::: DATA PROVIDED

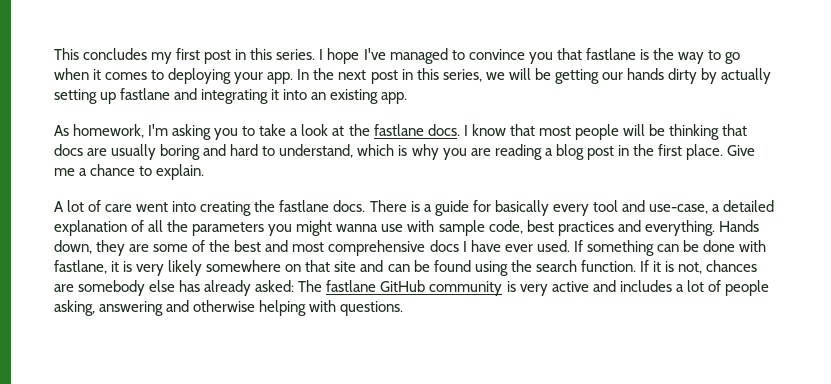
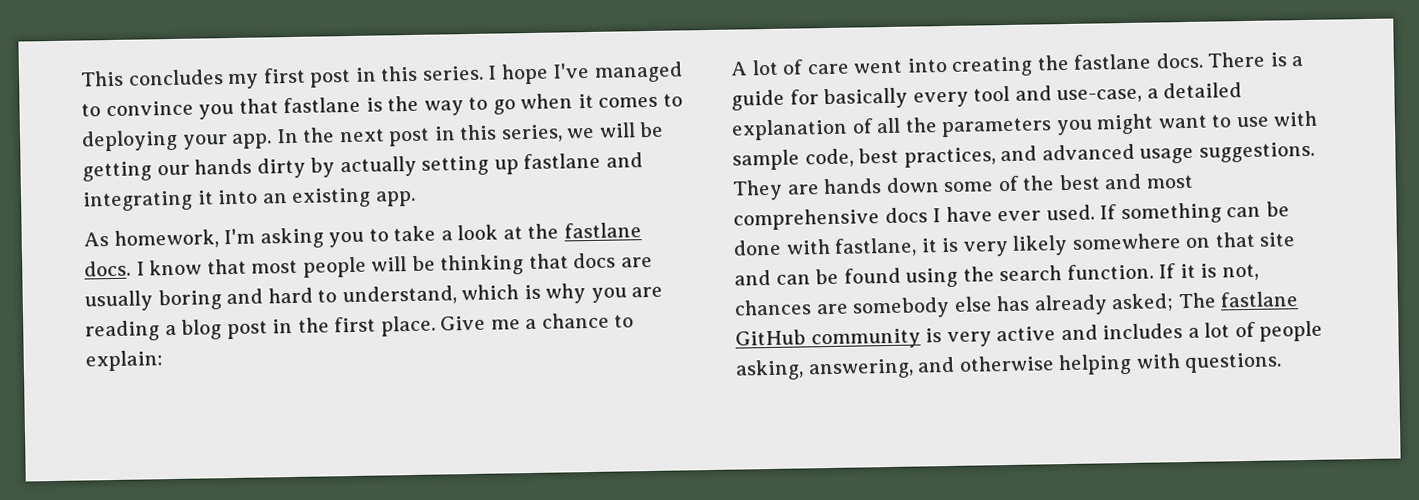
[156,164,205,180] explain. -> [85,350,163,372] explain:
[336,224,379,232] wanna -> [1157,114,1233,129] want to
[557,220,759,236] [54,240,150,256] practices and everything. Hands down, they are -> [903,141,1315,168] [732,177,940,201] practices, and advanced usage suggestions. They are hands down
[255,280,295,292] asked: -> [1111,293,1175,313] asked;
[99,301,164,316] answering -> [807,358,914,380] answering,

::::::
::: DATA PROVIDED

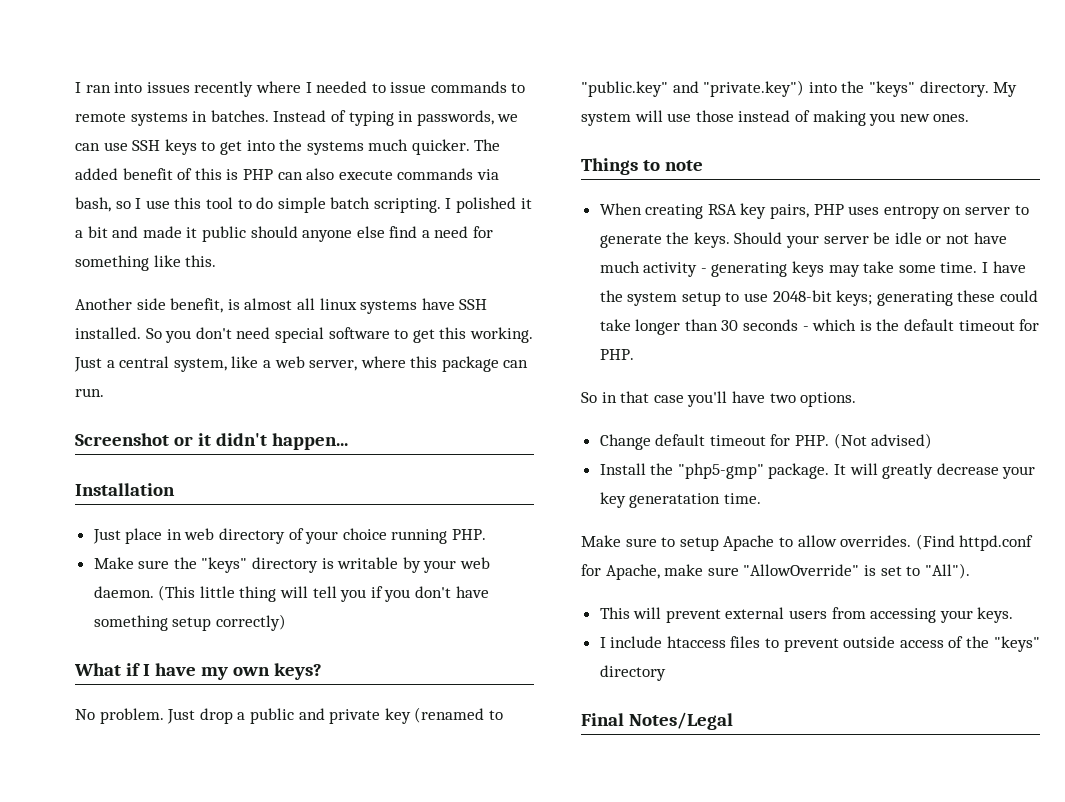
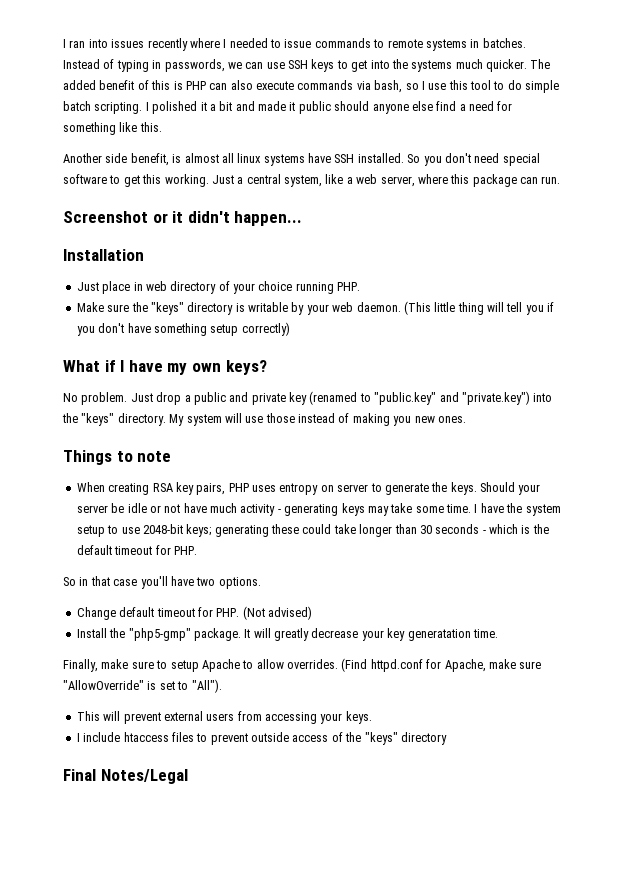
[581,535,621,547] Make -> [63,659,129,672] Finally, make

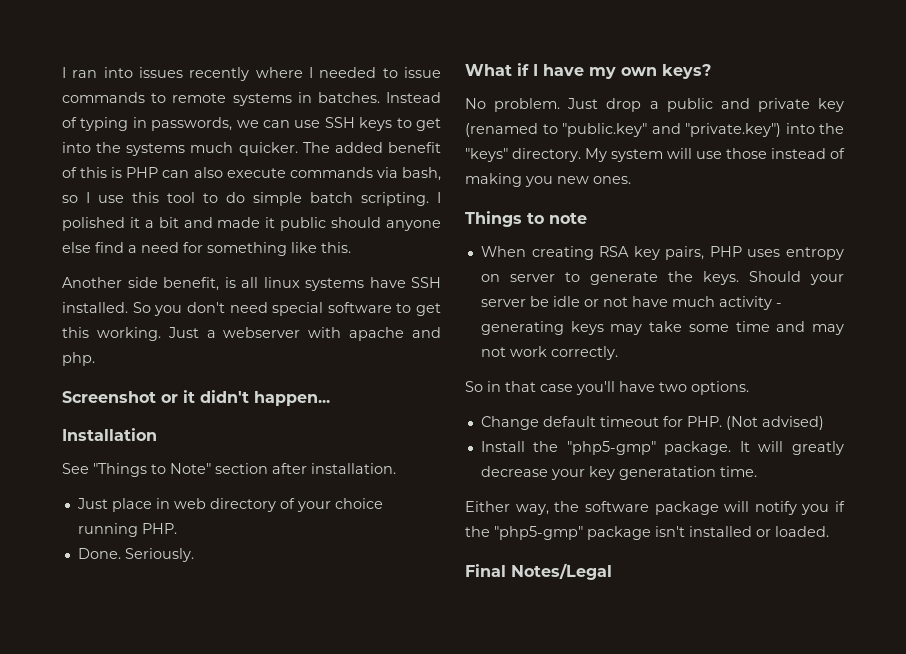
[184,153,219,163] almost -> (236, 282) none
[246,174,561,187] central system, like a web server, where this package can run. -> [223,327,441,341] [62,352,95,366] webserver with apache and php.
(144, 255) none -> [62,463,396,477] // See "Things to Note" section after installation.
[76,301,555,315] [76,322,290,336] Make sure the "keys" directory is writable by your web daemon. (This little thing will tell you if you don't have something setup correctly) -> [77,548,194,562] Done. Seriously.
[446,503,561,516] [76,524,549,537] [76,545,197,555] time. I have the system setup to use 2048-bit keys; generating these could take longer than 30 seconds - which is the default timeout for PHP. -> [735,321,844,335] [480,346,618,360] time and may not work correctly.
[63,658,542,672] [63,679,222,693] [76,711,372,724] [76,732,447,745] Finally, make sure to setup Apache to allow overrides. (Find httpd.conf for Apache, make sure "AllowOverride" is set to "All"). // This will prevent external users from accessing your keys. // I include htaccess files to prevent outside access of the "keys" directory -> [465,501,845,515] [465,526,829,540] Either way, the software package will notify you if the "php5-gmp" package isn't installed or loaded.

::::::

• **EXERCISE DIRECTIONS**
Beginning at the line with "[156,164,205,180] explain. ->" and ending at the line with "[99,301,164,316] answering ->", reproduce each line of the data above exactly, and add no other lines.

• **ANSWER**
[156,164,205,180] explain. -> [85,350,163,372] explain:
[336,224,379,232] wanna -> [1157,114,1233,129] want to
[557,220,759,236] [54,240,150,256] practices and everything. Hands down, they are -> [903,141,1315,168] [732,177,940,201] practices, and advanced usage suggestions. They are hands down
[255,280,295,292] asked: -> [1111,293,1175,313] asked;
[99,301,164,316] answering -> [807,358,914,380] answering,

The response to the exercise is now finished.